**ABOUT THIS TASK:**
From the entries below, count the lines with "border". Write only the count.

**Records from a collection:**
☆ ☆ ☆

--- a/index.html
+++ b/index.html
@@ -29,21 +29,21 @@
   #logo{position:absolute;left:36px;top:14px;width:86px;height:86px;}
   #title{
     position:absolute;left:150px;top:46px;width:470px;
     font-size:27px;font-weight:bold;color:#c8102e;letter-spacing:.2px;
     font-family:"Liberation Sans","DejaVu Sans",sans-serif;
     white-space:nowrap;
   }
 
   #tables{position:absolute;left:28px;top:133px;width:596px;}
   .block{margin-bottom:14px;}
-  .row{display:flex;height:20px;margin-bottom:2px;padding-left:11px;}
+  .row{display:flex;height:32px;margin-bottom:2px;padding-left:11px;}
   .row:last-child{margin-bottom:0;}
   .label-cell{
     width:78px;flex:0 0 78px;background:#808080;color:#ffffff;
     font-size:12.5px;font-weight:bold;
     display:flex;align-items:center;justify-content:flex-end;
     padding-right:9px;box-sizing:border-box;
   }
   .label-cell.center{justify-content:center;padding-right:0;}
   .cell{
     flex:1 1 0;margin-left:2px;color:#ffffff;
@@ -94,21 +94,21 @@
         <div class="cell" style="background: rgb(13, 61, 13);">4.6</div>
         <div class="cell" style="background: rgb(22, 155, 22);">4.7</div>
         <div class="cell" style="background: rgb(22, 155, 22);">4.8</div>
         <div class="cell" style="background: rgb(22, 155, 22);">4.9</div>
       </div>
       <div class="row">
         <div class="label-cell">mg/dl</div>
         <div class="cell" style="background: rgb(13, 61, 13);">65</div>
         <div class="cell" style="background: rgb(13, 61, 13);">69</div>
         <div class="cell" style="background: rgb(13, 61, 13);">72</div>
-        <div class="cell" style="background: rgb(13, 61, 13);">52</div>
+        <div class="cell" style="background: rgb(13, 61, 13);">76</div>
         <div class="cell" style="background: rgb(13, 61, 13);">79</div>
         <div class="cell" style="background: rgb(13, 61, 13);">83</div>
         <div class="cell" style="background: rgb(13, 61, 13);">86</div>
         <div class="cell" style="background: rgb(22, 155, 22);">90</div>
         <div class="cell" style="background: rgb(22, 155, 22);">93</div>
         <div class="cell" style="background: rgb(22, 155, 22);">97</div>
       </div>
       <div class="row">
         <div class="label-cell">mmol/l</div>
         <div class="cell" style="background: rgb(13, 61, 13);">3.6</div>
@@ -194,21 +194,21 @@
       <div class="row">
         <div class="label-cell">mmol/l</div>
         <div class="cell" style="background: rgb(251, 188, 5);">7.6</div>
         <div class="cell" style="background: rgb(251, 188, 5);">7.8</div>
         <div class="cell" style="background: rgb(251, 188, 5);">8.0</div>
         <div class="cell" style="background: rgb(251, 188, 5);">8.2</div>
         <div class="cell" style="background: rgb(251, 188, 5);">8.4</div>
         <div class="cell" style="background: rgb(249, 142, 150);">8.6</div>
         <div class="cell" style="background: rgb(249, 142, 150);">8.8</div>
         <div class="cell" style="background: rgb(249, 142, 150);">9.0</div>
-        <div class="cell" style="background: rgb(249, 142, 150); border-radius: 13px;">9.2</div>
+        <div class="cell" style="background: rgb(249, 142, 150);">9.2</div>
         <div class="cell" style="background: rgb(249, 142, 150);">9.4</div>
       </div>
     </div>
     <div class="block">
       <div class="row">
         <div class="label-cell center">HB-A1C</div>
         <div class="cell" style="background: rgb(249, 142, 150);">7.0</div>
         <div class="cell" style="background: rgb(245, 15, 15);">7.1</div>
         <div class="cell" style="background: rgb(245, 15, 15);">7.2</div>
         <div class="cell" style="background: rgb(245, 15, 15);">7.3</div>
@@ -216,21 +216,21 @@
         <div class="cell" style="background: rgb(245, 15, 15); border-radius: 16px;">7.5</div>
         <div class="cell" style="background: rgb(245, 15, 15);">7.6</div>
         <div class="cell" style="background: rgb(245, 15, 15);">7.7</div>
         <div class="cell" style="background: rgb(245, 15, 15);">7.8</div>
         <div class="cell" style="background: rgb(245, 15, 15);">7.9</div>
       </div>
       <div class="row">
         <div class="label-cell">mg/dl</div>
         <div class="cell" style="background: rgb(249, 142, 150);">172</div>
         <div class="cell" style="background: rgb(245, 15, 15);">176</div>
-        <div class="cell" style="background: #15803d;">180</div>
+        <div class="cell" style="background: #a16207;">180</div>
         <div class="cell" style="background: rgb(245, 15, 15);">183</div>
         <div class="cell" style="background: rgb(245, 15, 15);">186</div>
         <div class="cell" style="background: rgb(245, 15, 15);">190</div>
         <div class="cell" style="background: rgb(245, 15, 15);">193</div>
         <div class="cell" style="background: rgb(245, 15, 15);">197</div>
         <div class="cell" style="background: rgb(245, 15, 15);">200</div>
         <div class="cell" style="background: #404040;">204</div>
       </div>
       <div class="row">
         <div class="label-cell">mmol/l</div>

☆ ☆ ☆

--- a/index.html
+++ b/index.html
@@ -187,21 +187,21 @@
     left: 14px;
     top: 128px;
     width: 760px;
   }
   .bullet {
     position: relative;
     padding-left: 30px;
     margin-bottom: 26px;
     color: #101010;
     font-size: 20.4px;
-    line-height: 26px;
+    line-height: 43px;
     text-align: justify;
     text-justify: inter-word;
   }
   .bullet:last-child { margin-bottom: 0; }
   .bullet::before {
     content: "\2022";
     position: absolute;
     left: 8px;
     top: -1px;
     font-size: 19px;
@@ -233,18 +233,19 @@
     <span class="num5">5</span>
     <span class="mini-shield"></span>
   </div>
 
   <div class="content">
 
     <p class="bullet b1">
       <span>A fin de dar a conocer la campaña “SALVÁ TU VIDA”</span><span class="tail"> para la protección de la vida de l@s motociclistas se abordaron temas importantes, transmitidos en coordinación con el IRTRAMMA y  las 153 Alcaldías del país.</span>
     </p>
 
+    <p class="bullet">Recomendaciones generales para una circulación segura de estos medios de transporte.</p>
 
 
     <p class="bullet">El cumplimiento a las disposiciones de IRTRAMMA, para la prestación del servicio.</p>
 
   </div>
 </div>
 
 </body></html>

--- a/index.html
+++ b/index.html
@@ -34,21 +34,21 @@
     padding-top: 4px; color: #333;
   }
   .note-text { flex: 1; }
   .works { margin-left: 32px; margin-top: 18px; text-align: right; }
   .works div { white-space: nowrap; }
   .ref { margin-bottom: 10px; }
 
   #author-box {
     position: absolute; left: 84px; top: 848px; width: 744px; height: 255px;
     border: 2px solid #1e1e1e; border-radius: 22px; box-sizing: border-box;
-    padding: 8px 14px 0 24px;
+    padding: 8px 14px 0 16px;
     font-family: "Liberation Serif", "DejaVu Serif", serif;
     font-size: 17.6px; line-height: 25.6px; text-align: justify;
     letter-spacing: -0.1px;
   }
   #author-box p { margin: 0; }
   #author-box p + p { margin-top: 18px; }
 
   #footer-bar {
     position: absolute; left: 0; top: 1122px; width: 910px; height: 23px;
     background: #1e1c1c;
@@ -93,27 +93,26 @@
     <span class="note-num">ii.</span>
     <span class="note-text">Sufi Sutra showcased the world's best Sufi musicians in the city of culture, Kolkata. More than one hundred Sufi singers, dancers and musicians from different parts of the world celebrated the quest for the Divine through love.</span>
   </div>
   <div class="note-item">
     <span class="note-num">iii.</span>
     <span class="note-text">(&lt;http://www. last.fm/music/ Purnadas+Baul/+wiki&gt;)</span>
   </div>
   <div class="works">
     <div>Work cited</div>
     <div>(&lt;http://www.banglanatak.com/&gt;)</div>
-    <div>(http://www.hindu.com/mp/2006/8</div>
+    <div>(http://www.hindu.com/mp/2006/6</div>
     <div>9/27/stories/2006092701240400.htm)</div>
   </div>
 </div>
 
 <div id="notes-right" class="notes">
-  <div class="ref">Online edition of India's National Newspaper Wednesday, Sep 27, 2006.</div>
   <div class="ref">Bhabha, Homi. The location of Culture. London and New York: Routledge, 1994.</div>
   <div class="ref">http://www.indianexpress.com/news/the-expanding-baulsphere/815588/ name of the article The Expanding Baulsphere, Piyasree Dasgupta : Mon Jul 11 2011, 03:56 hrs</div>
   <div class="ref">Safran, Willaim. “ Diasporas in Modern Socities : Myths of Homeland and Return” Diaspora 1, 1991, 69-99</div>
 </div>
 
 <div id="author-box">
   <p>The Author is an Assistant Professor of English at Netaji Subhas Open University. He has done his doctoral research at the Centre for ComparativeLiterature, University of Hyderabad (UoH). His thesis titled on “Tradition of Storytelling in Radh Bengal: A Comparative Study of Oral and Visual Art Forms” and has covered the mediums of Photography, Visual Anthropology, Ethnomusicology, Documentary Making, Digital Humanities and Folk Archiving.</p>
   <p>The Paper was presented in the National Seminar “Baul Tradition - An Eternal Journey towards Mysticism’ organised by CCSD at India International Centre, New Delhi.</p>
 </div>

☆ ☆ ☆

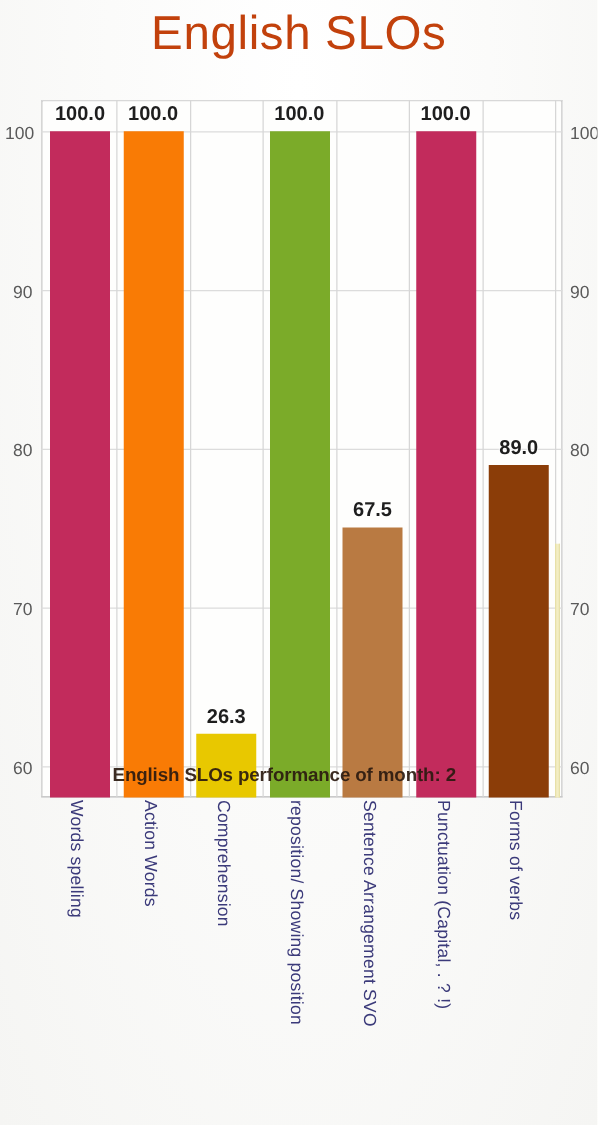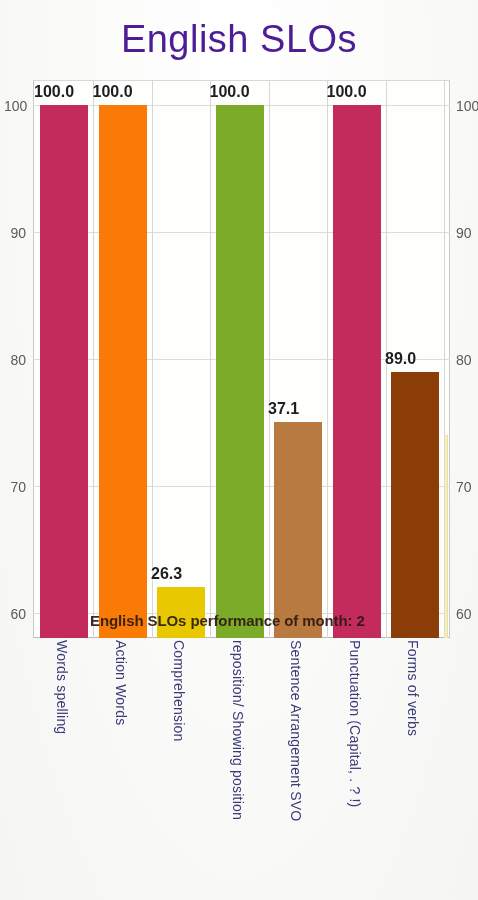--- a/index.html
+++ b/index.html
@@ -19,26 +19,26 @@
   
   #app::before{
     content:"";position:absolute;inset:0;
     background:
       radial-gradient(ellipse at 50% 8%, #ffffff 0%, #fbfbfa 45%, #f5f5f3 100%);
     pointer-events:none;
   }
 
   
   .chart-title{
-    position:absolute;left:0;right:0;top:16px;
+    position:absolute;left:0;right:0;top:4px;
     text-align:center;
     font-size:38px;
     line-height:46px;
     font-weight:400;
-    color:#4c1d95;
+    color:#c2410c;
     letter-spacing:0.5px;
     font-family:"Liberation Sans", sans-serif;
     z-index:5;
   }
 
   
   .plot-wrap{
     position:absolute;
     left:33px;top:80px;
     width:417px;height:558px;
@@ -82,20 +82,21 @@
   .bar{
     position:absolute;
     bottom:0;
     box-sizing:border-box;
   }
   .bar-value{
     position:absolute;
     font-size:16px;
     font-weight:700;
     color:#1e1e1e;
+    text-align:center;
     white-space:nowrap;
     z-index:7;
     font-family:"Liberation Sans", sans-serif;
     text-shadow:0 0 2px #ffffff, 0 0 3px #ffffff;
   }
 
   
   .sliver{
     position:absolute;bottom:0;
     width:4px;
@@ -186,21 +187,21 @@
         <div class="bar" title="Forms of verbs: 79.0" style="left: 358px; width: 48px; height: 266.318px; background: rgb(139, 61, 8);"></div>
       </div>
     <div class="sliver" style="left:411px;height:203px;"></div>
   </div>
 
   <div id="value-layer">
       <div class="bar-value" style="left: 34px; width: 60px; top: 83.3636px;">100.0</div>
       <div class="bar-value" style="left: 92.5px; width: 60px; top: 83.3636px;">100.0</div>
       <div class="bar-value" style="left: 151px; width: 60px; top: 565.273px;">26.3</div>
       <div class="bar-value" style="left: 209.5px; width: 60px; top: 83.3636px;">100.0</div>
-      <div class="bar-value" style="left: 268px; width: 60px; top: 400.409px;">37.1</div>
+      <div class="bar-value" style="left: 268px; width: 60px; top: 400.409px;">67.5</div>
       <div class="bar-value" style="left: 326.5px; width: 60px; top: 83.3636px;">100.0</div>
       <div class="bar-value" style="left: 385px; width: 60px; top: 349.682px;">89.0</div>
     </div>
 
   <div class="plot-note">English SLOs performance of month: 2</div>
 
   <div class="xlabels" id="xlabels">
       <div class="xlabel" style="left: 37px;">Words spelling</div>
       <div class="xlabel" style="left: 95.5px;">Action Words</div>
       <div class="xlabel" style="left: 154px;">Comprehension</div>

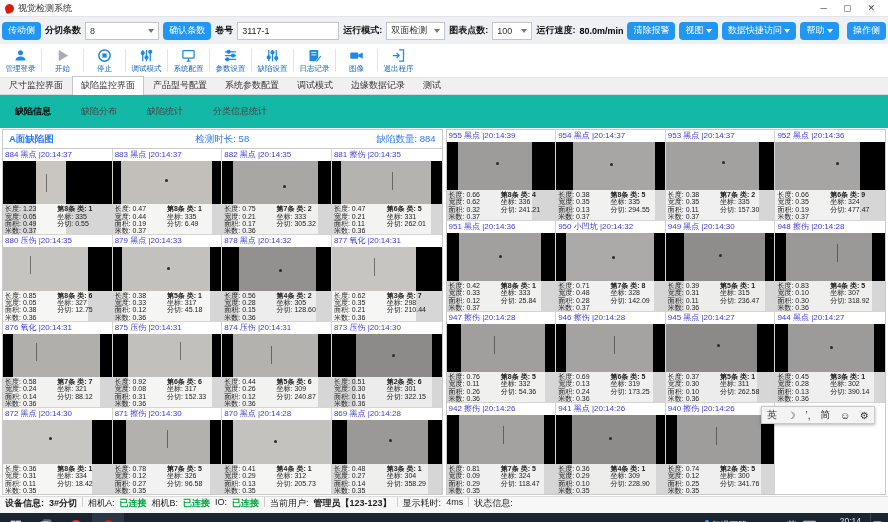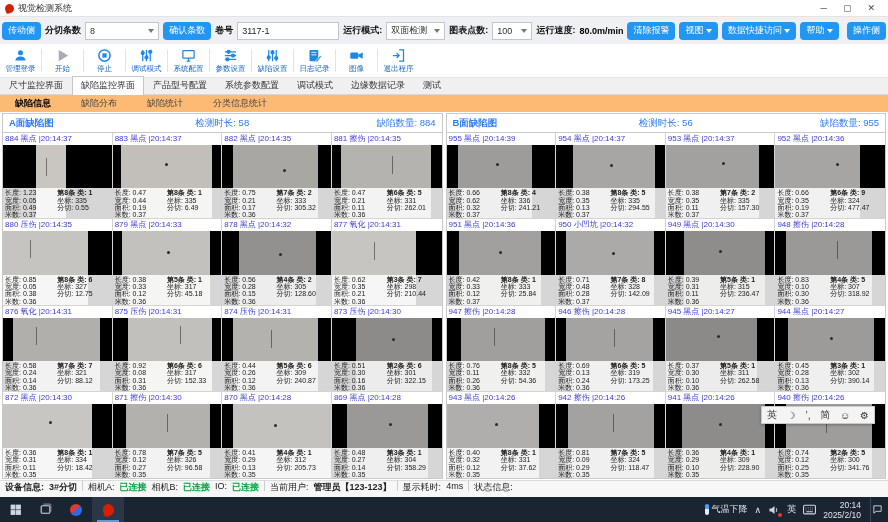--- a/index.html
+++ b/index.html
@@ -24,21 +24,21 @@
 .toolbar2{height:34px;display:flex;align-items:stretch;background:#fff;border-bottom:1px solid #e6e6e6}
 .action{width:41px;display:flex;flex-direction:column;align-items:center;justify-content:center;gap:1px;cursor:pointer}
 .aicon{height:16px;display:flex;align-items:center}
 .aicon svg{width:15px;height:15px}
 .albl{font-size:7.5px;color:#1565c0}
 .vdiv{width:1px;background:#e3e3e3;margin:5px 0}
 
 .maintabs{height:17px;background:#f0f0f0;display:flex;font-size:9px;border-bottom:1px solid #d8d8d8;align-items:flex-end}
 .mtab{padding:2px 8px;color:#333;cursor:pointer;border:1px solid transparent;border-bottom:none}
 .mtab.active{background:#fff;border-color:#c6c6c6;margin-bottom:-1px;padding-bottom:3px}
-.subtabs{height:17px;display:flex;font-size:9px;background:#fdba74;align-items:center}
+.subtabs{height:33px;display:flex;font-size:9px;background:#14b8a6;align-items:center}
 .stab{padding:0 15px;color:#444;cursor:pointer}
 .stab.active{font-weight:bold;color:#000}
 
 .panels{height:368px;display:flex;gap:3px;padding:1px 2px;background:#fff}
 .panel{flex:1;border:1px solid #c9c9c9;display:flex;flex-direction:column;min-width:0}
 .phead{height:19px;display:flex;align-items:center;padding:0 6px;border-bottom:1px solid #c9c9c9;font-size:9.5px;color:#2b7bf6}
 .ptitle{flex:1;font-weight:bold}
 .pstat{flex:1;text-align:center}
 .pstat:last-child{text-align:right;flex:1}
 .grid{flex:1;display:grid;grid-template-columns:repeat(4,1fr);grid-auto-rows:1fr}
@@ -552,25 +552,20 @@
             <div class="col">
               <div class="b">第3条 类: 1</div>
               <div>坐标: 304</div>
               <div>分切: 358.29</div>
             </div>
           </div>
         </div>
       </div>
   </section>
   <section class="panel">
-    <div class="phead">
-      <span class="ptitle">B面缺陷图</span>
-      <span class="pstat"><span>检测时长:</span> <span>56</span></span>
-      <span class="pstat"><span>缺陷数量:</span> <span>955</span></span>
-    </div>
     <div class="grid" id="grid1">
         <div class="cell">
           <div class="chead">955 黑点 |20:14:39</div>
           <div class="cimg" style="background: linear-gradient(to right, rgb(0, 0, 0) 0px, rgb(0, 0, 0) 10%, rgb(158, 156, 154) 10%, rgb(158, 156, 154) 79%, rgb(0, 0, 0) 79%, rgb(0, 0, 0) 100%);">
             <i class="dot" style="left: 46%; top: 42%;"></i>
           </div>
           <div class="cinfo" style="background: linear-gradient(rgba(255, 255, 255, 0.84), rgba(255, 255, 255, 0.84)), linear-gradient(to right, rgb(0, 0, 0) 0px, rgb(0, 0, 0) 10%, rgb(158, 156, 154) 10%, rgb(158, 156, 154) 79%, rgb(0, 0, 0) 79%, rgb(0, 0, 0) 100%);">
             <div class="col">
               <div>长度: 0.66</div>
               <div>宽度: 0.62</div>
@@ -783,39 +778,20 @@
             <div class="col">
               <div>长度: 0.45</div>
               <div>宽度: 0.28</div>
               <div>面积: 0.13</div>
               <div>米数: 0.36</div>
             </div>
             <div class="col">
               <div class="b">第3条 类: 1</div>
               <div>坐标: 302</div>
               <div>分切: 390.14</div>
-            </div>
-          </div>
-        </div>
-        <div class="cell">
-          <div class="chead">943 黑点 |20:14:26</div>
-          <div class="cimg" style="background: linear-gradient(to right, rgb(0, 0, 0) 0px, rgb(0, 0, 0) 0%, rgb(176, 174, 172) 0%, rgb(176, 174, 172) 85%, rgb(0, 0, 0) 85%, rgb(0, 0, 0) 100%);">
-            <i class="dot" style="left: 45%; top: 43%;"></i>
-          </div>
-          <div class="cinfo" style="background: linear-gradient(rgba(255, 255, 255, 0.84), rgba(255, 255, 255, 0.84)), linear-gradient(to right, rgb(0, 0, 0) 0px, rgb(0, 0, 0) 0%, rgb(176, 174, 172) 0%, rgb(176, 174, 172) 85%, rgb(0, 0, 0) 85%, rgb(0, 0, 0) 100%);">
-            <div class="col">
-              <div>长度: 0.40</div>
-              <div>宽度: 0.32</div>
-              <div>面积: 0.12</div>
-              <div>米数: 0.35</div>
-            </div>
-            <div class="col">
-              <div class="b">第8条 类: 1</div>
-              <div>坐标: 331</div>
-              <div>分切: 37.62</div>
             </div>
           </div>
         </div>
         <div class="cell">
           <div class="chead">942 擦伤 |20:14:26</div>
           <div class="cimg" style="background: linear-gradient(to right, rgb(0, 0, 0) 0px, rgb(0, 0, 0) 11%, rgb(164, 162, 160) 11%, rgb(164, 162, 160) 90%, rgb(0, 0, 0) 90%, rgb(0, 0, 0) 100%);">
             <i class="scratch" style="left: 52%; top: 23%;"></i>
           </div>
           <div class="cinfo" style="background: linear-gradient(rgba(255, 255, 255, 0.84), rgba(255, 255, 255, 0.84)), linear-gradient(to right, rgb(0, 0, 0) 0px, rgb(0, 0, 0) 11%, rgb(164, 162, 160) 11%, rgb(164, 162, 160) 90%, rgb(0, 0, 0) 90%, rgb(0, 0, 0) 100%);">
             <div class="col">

☆ ☆ ☆

**RESULT:**
11